E são vários os motivos para isso. Pesquisadores da Universidade de Bolonha, na Itália, em estudo publicado em 2022 no periódico Vaccines, afirmaram que adotar a vacinação em políticas de prevenção, em conjunto com fatores como alimentação, atividades físicas e fim do tabagismo, é uma forma de fazer um ataque duplo: as vacinas atuam tanto para prevenir doenças infecciosas como no sentido de treinar a plasticidade e resiliência do sistema imune.3

Além dos benefícios diretos à saúde, a vacinação em adultos traria ainda impactos econômicos, segundo artigo de Michael Hodin, CEO da Coalizão Global sobre Envelhecimento, publicado no portal Behind the Science Magazine, da GSK9: “As doenças evitáveis por vacinação impõem custos médicos e econômicos significativos – só os Estados Unidos gastam até US$ 9 bilhões por ano em custos médicos diretos relacionados com o tratamento e para cobrir as perdas de produtividade resultantes de doenças evitáveis por vacinação e suas complicações.”

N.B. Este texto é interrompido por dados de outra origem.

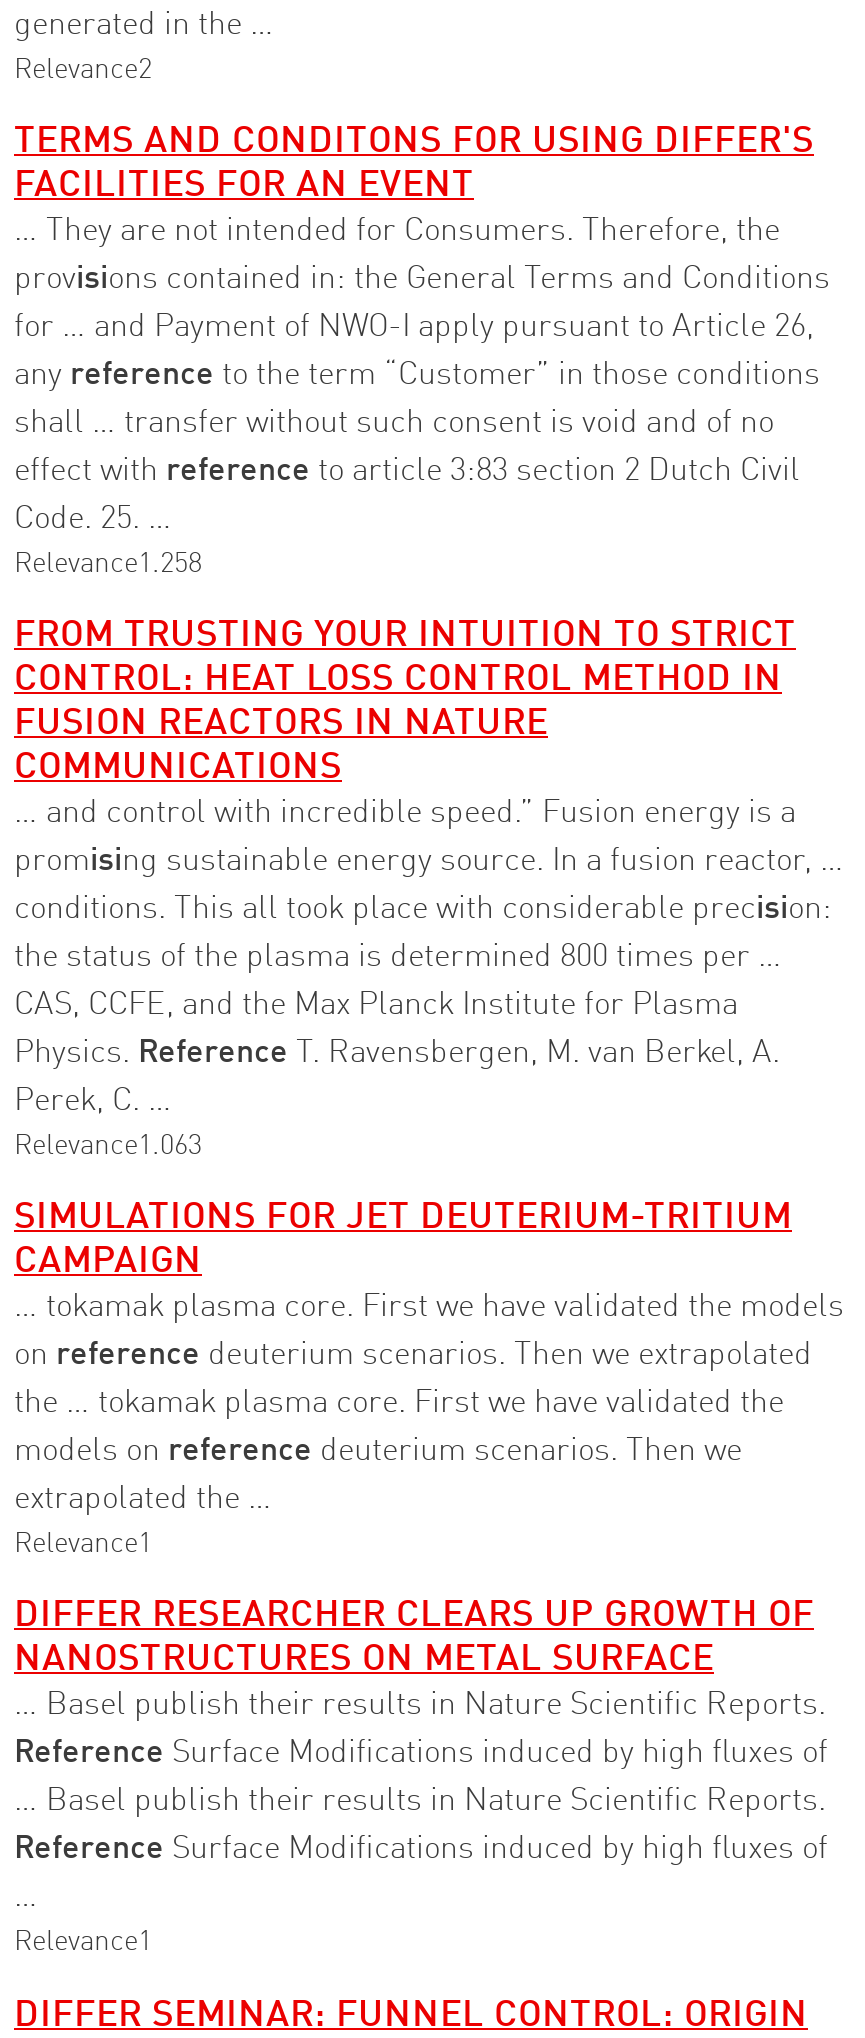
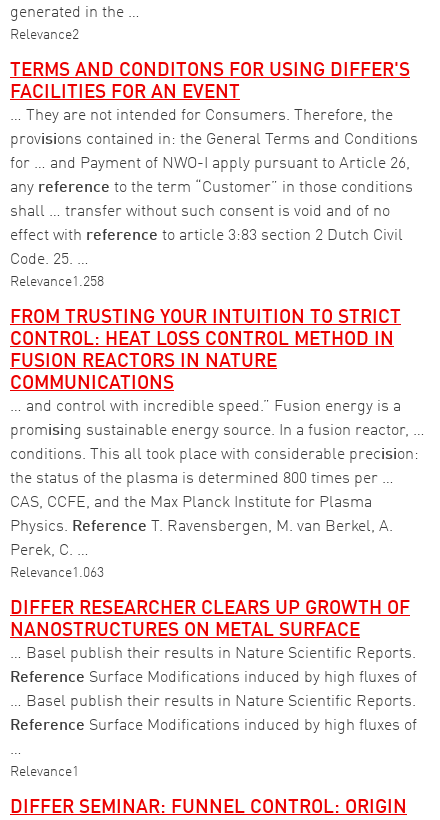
- SIMULATIONS FOR JET DEUTERIUM-TRITIUM
- CAMPAIGN
- … tokamak plasma core. First we have validated the models
- on reference deuterium scenarios. Then we extrapolated
- the … tokamak plasma core. First we have validated the
- models on reference deuterium scenarios. Then we
- extrapolated the …
- Relevance 1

Futuro depende de olhar para a velhice

Dentro de todo esse contexto, para que o futuro seja marcado pela qualidade de vida, é preciso investir hoje em iniciativas que entendam com mais profundidade os processos relacionados ao envelhecimento. E esse movimento já começou. Graças aos avanços tecnológicos, pesquisas nas áreas de genômica, novas abordagens para desenvolvimento de vacinas, neurociência, terapias celulares e monitoramento remoto e passivo têm sido impulsionadas e vêm abrindo novos caminhos de potenciais contribuições para uma longevidade saudável.10

Em 2021, um artigo publicado na Nature Aging destacou o aumento de estudos multidisciplinares sobre o envelhecimento e os benefícios que tal tendência apresenta para o desenvolvimento da própria ciência. O mesmo texto destaca, contudo, que é preciso observar, ao longo das investigações, o impacto das desigualdades sociais na expectativa de vida dos países em desenvolvimento e como os determinantes sociais – tema também aquecido nas mesas de discussão sobre saúde – refletem na qualidade desse envelhecimento.10

Zatz resume a importância de se olhar para o futuro a partir dos mais velhos ao lembrar de uma troca de correspondência com uma pessoa que se deparou com seu artigo sobre o porquê estudar a genética de pessoas idosas. “Se quer saber sobre o seu genoma, guarde o DNA dos seus avós, das pessoas mais velhas da sua família. Eles podem ser muito úteis para algumas respostas.”